STOCKHOLM (AFP) - Several hundred students returned to class under heightened security Monday after a racially motivated attack claimed the lives of two people at their school in southwestern Sweden 11 days ago.
The Kronan school for six- to 15-year-olds reopened for just four hours, according to the Swedish news agency TT.
Some of the youngsters were accompanied by their parents to the school, but no outsiders were allowed in. All entrances were locked, according to the school's website.
Police barrier tape had been removed, but piles of flowers and candles in honour of the victims remained outside, state broadcaster Swedish Radio reported.

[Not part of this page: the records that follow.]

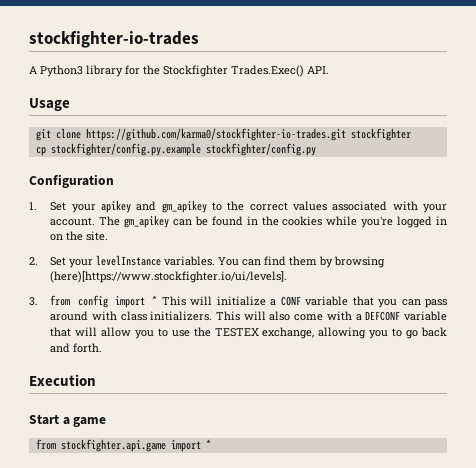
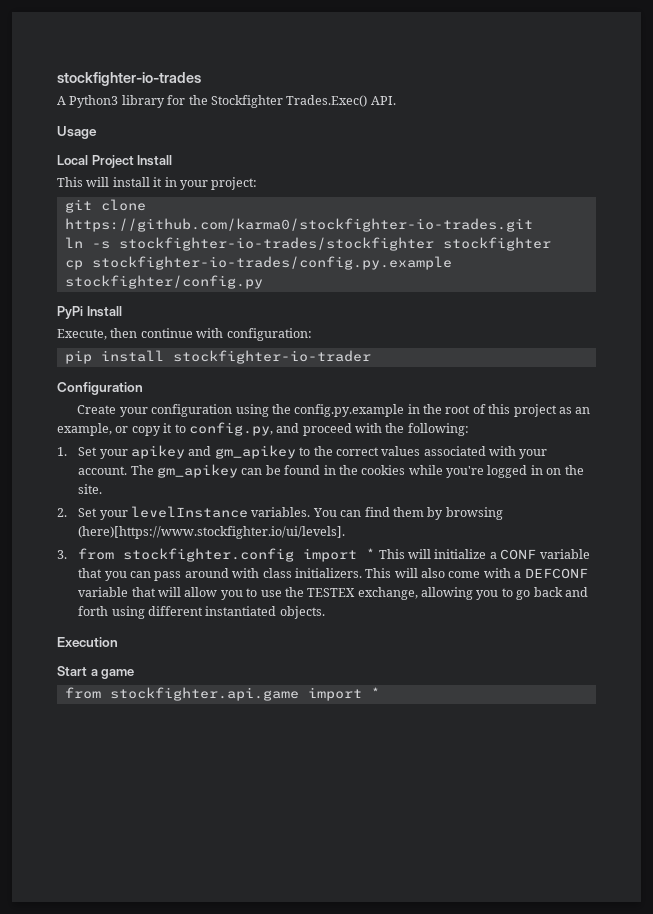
+ Local Project Install
+ This will install it in your project:
- git clone https://github.com/karma0/stockfighter-io-trades.git stockfighter
+ git clone https://github.com/karma0/stockfighter-io-trades.git
+ ln -s stockfighter-io-trades/stockfighter stockfighter
- cp stockfighter/config.py.example stockfighter/config.py
+ cp stockfighter-io-trades/config.py.example stockfighter/config.py
+ PyPi Install
+ Execute, then continue with configuration:
+ pip install stockfighter-io-trader
  Configuration
+ Create your configuration using the config.py.example in the root of this project as an example, or copy it to config.py, and proceed with the following:
- 3. from config import * This will initialize a CONF variable that you can pass around with class initializers.
+ 3. from stockfighter.config import * This will initialize a CONF variable that you can pass around with class initializers.
- This will also come with a DEFCONF variable that will allow you to use the TESTEX exchange, allowing you to go back and forth.
+ This will also come with a DEFCONF variable that will allow you to use the TESTEX exchange, allowing you to go back and forth using different instantiated objects.

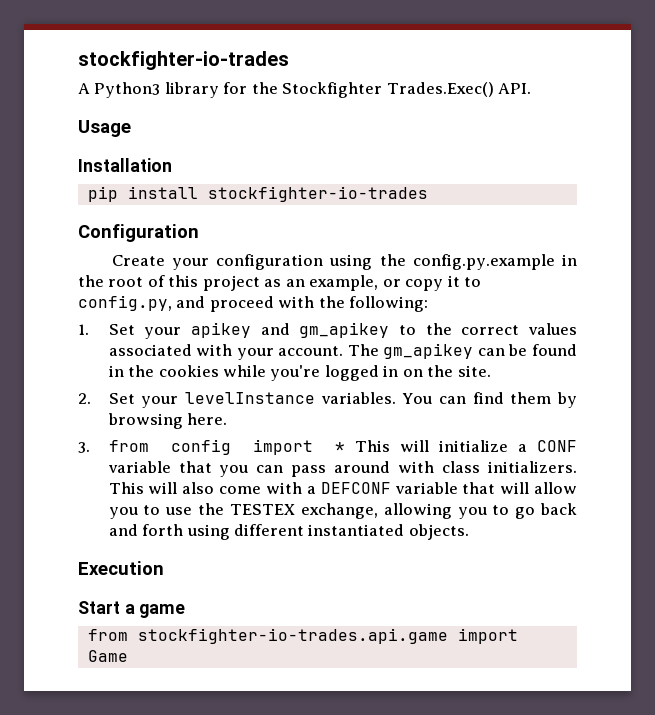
- Local Project Install
- This will install it in your project:
- git clone https://github.com/karma0/stockfighter-io-trades.git
- ln -s stockfighter-io-trades/stockfighter stockfighter
- cp stockfighter-io-trades/config.py.example stockfighter/config.py
- PyPi Install
- Execute, then continue with configuration:
+ Installation
- pip install stockfighter-io-trader
+ pip install stockfighter-io-trades
- You can find them by browsing (here)[https://www.stockfighter.io/ui/levels].
+ You can find them by browsing here.
- 3. from stockfighter.config import * This will initialize a CONF variable that you can pass around with class initializers.
+ 3. from config import * This will initialize a CONF variable that you can pass around with class initializers.
- from stockfighter.api.game import *
+ from stockfighter-io-trades.api.game import Game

Parents said they had mixed feelings. "We have left our child here at school, but our hearts did not want to leave her there," one father, Ohmet Sedicki, told Swedish Radio.
Teachers and administrators said they planned to work closely with the parents.

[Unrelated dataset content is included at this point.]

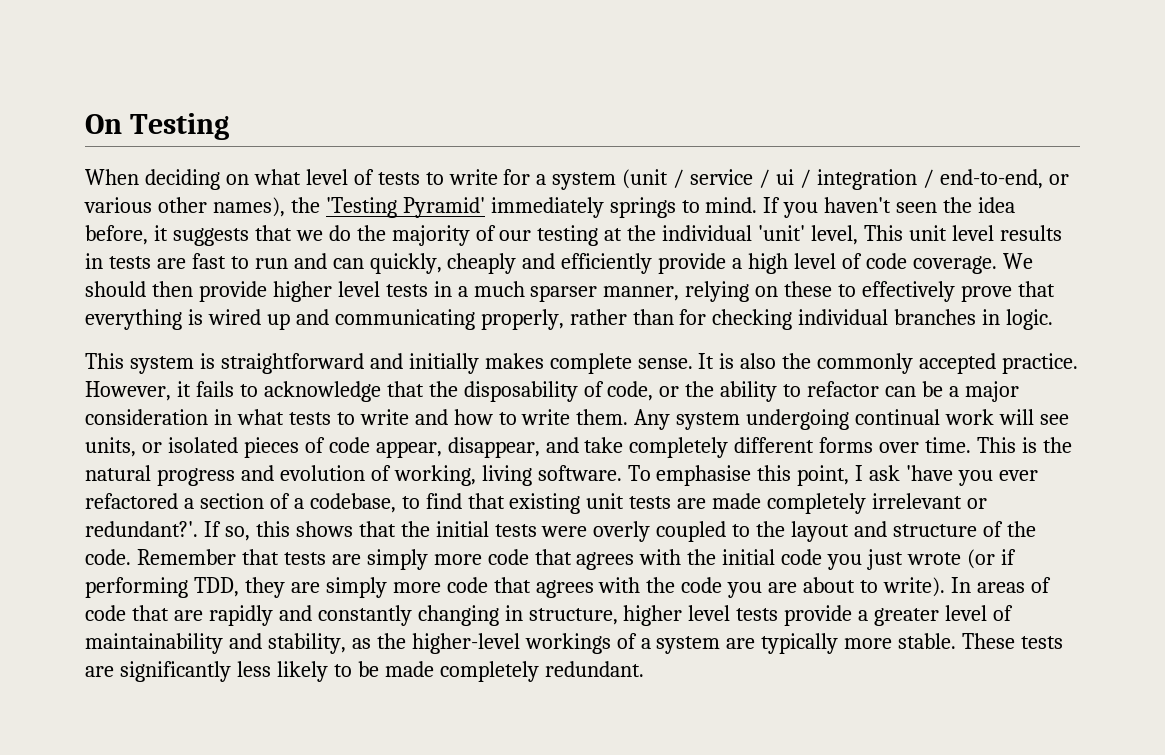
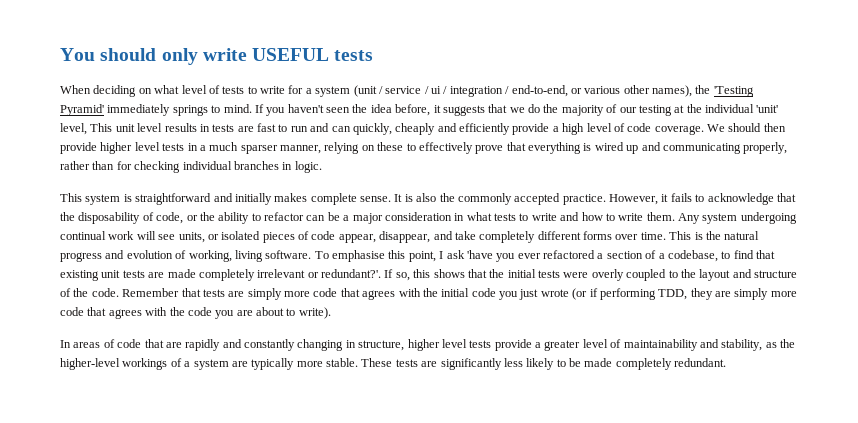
- On Testing
+ You should only write USEFUL tests
- Remember that tests are simply more code that agrees with the initial code you just wrote (or if performing TDD, they are simply more code that agrees with the code you are about to write). In areas of code that are rapidly and constantly changing in structure, higher level tests provide a greater level of maintainability and stability, as the higher-level workings of a system are typically more stable.
+ Remember that tests are simply more code that agrees with the initial code you just wrote (or if performing TDD, they are simply more code that agrees with the code you are about to write).
+ In areas of code that are rapidly and constantly changing in structure, higher level tests provide a greater level of maintainability and stability, as the higher-level workings of a system are typically more stable.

"The most important thing is to be in place, as adults, for the children to meet their needs and answer their questions. We help them to return to normalcy and regain some sense of routine," said the school's chief administrator, Birgitta Lundskog.

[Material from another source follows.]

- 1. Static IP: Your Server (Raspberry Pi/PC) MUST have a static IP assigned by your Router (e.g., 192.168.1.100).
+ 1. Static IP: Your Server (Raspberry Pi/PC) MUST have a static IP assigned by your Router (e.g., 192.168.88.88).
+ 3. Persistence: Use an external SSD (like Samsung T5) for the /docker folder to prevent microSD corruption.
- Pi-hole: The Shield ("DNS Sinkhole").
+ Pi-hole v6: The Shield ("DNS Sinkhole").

The partial reopening follows the funerals, on Wednesday and Friday, of a 20-year-old teaching assistant and a teenage student who were killed in the Oct 22 attack.
Police said the assailant, identified by the media as Anton Lundin-Pettersson, 21, targeted "those with dark complexions", with the investigation so far "pointing to Nazism".
The killer, dressed in black and wearing a Darth Vader-like mask and a German World War II Nazi-era helmet, went from classroom to classroom in search of his victims.
A teenaged student and a teacher were also wounded in the attack before police shot and killed the assailant.
All the victims were of immigrant origin.
The killer's social media accounts revealed an apparent loner fascinated by Hitler, Nazi Germany and the far-right Sweden Democrat party, which is critical of Islam and rising immigration.
Sweden, a country of 9.8 million, is expecting to receive up to 190,000 asylum seekers this year - putting it among the EU states with the highest proportion of refugees per capita as the continent struggles with a massive influx of migrants.